▸ **Task item**:
Starting with the line that holds "text: 2027 ->", reproduce each line through the last one of the data, exactly as written. Pictures are not copied.
── Information shown ──
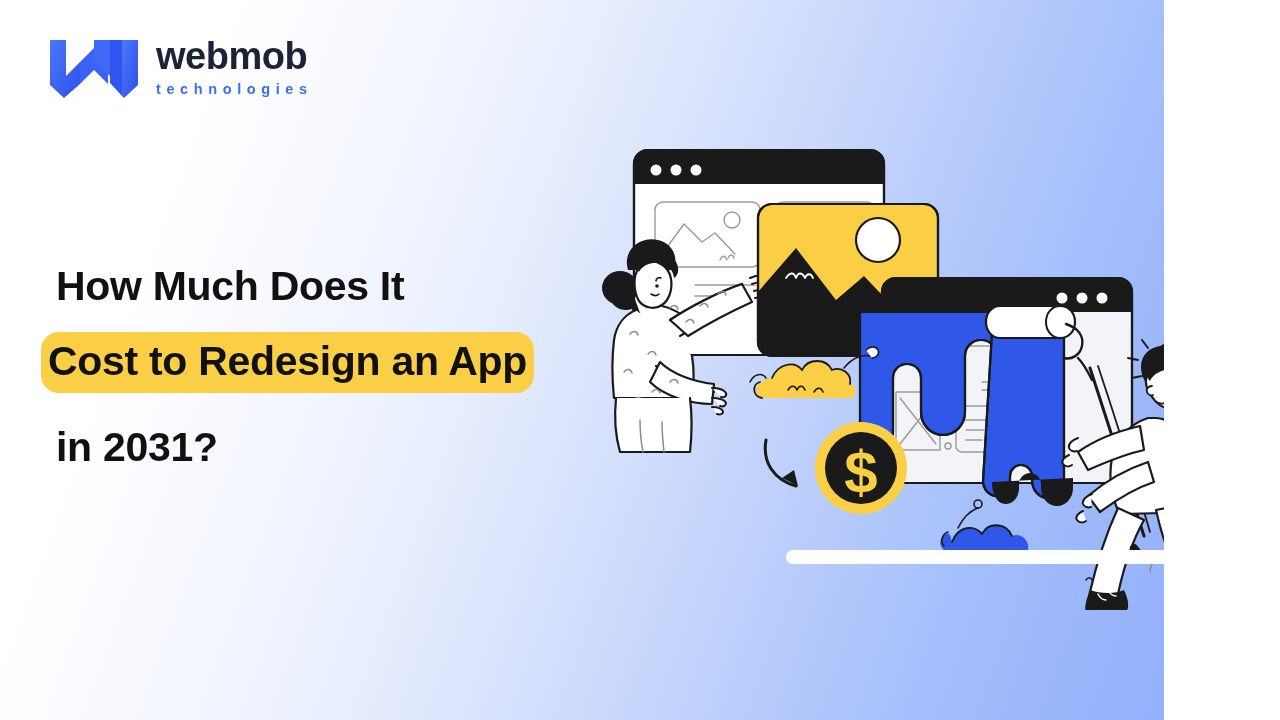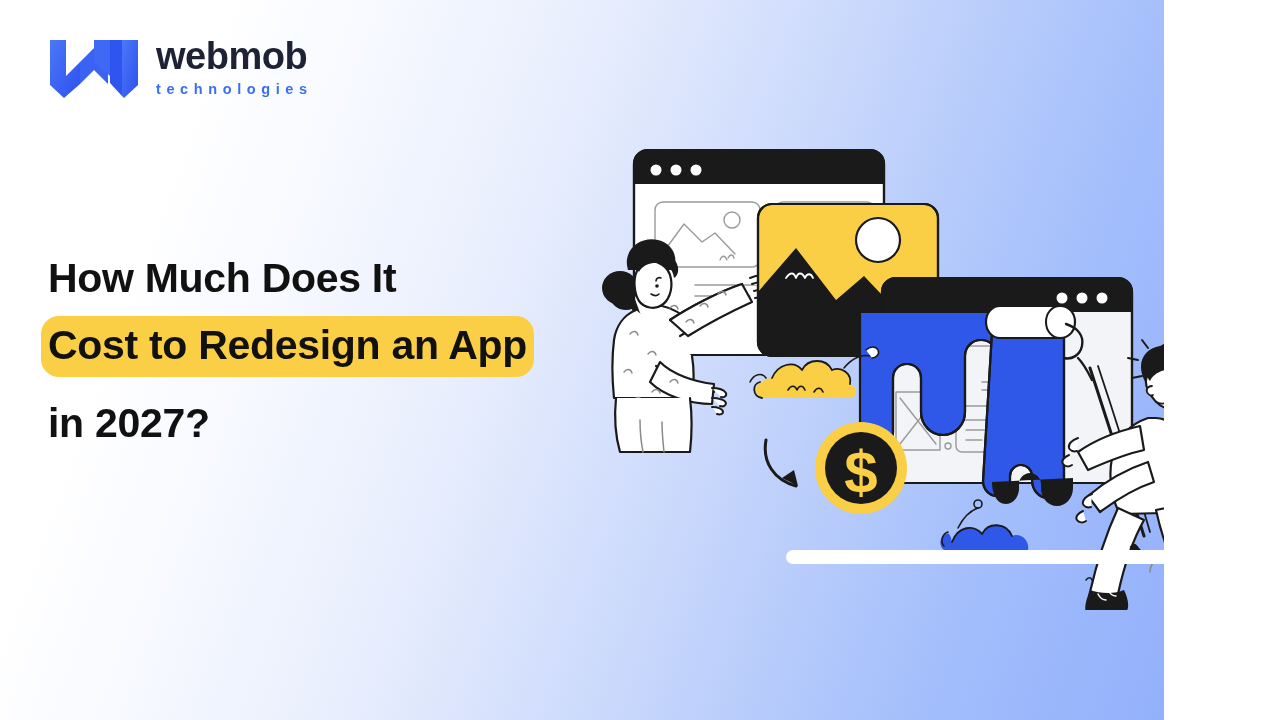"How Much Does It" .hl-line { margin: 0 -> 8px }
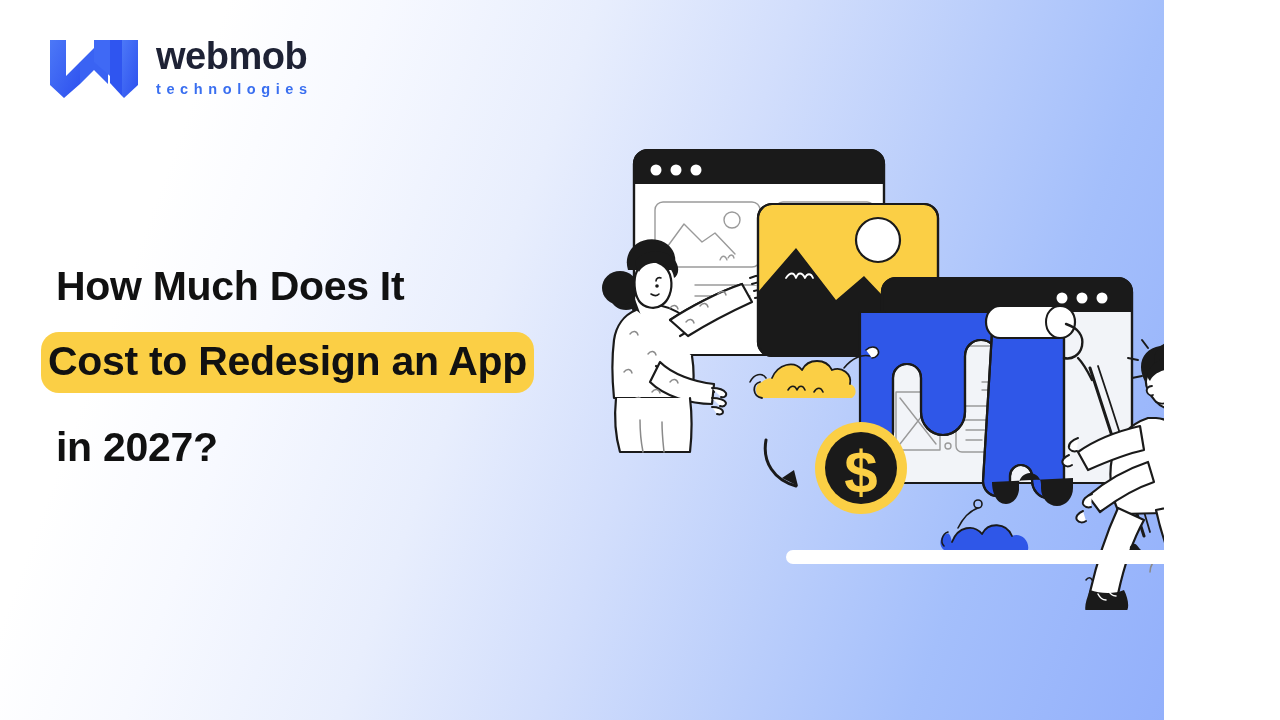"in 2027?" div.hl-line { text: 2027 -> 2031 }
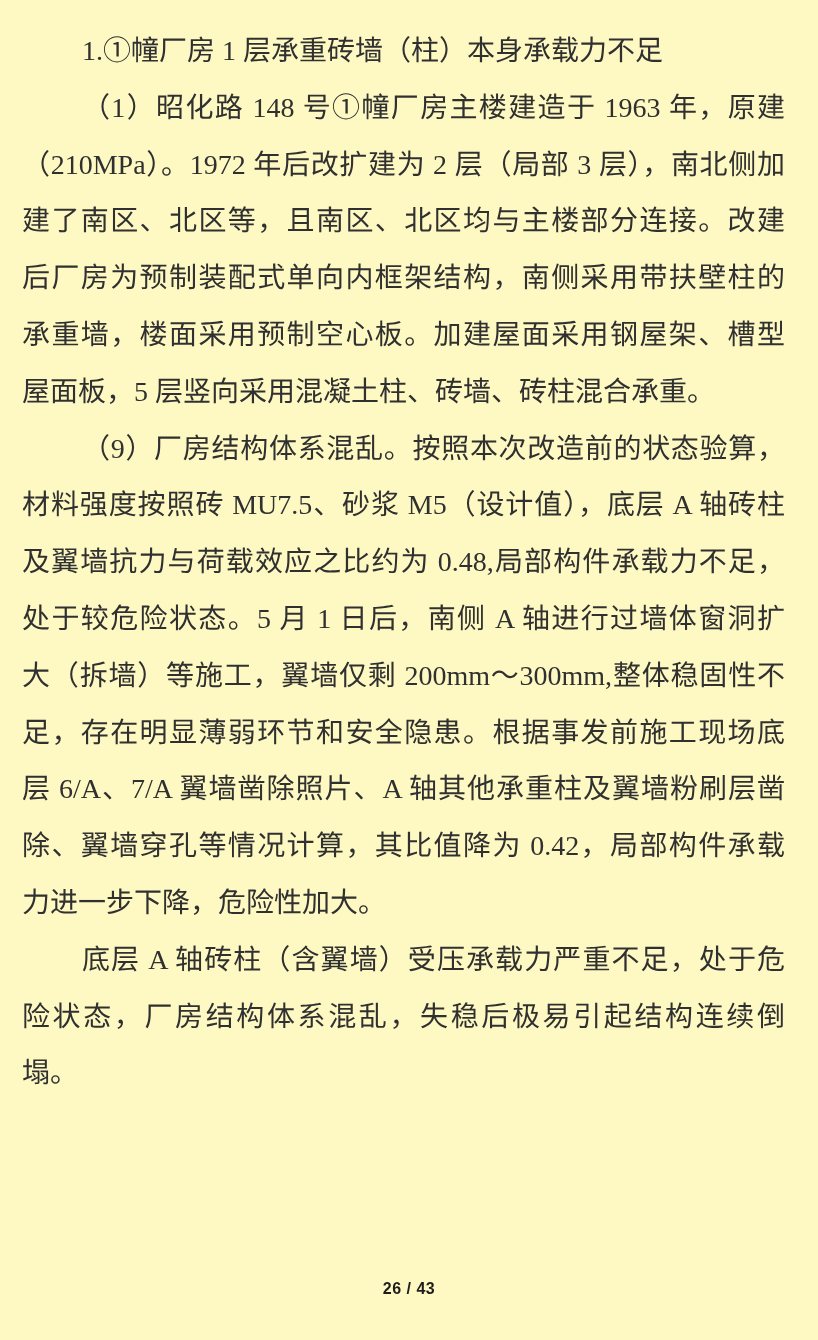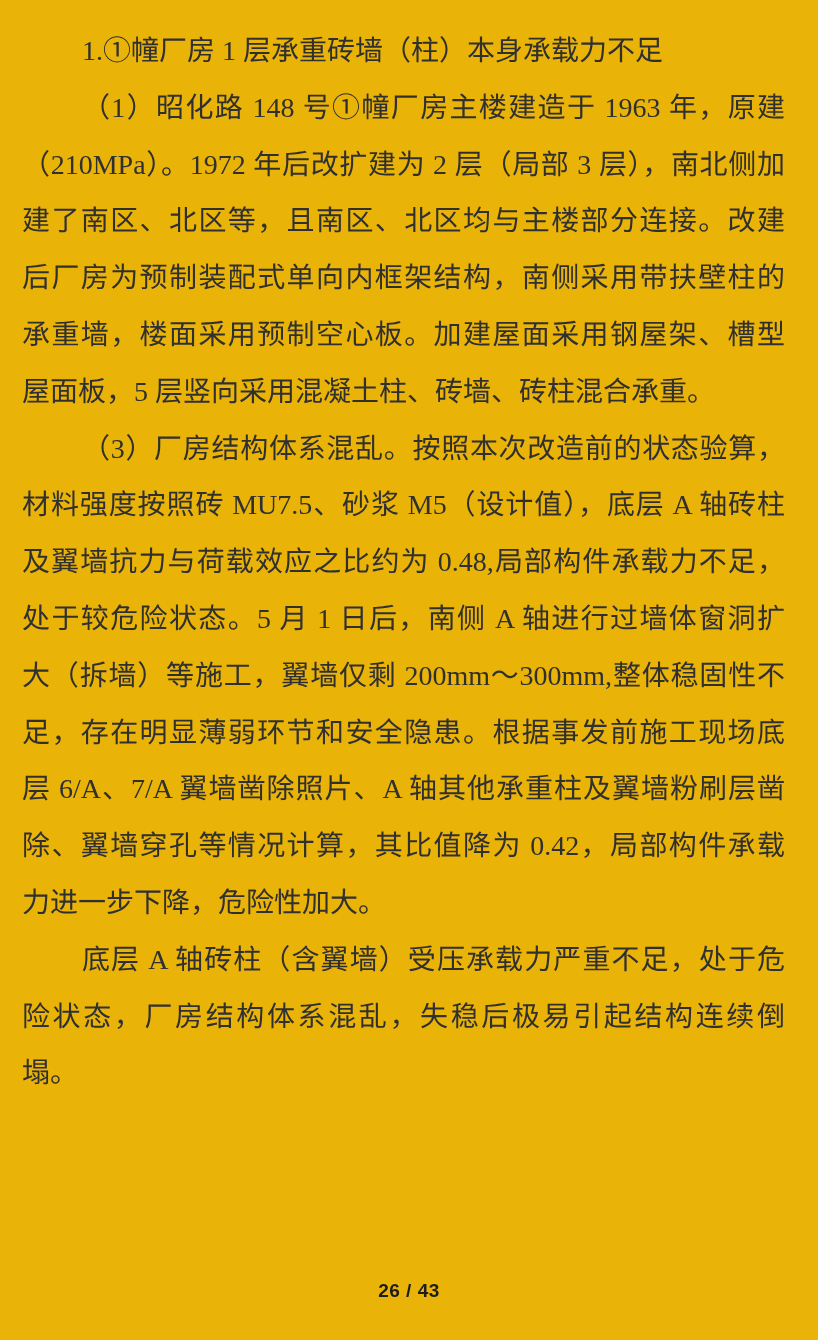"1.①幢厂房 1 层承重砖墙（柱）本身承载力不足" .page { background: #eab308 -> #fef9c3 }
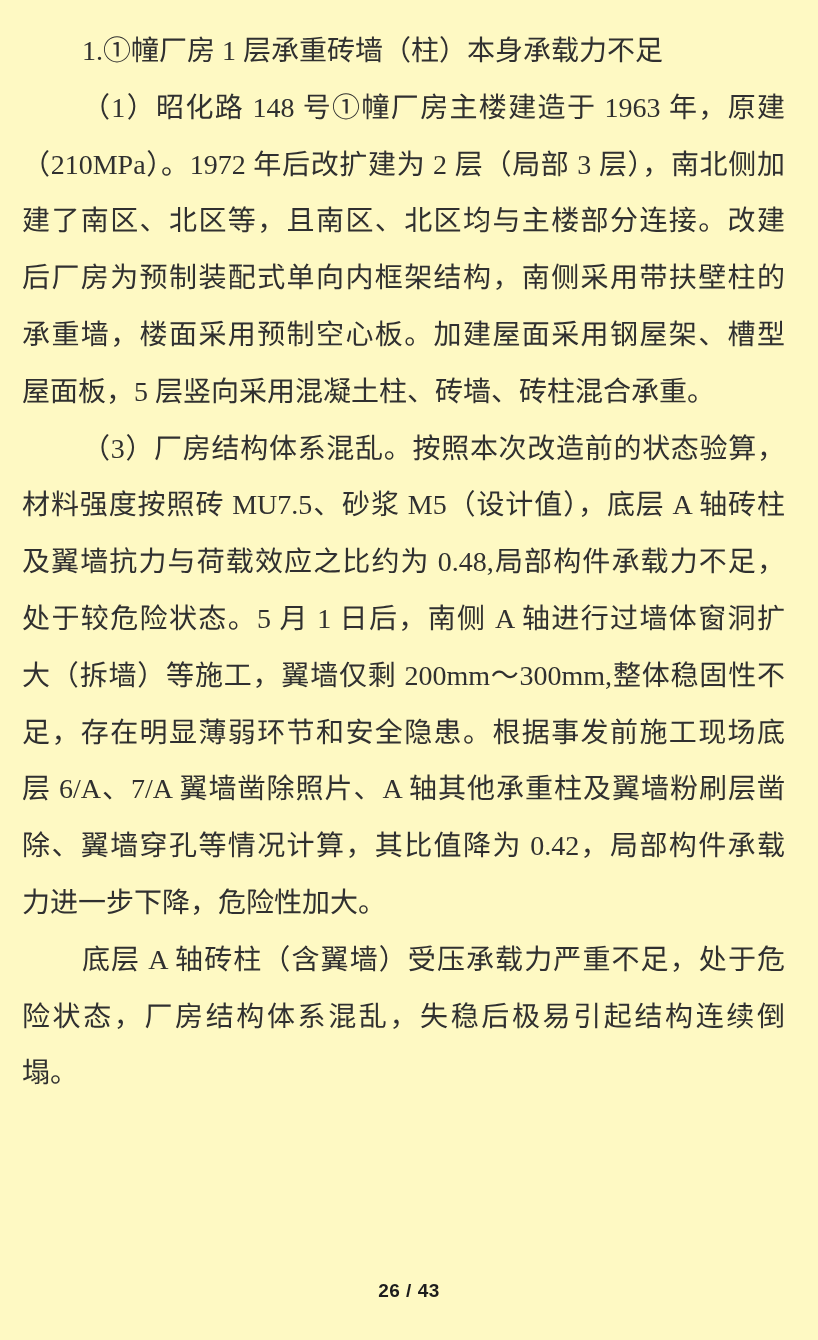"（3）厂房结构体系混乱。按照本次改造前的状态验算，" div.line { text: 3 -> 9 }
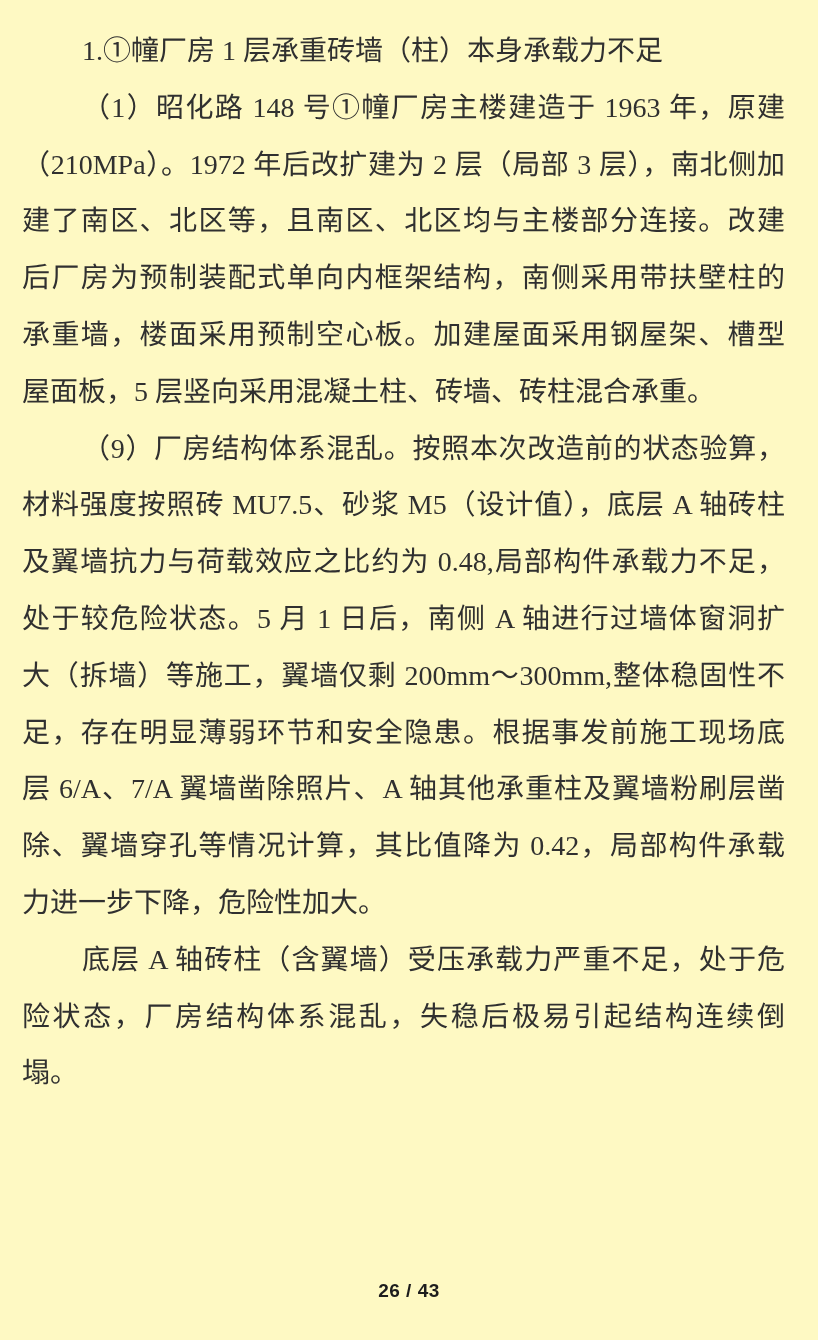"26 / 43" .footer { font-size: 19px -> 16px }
───
▸ **Exercise output**:
"in 2027?" div.hl-line { text: 2027 -> 2031 }
"1.①幢厂房 1 层承重砖墙（柱）本身承载力不足" .page { background: #eab308 -> #fef9c3 }
"（3）厂房结构体系混乱。按照本次改造前的状态验算，" div.line { text: 3 -> 9 }
"26 / 43" .footer { font-size: 19px -> 16px }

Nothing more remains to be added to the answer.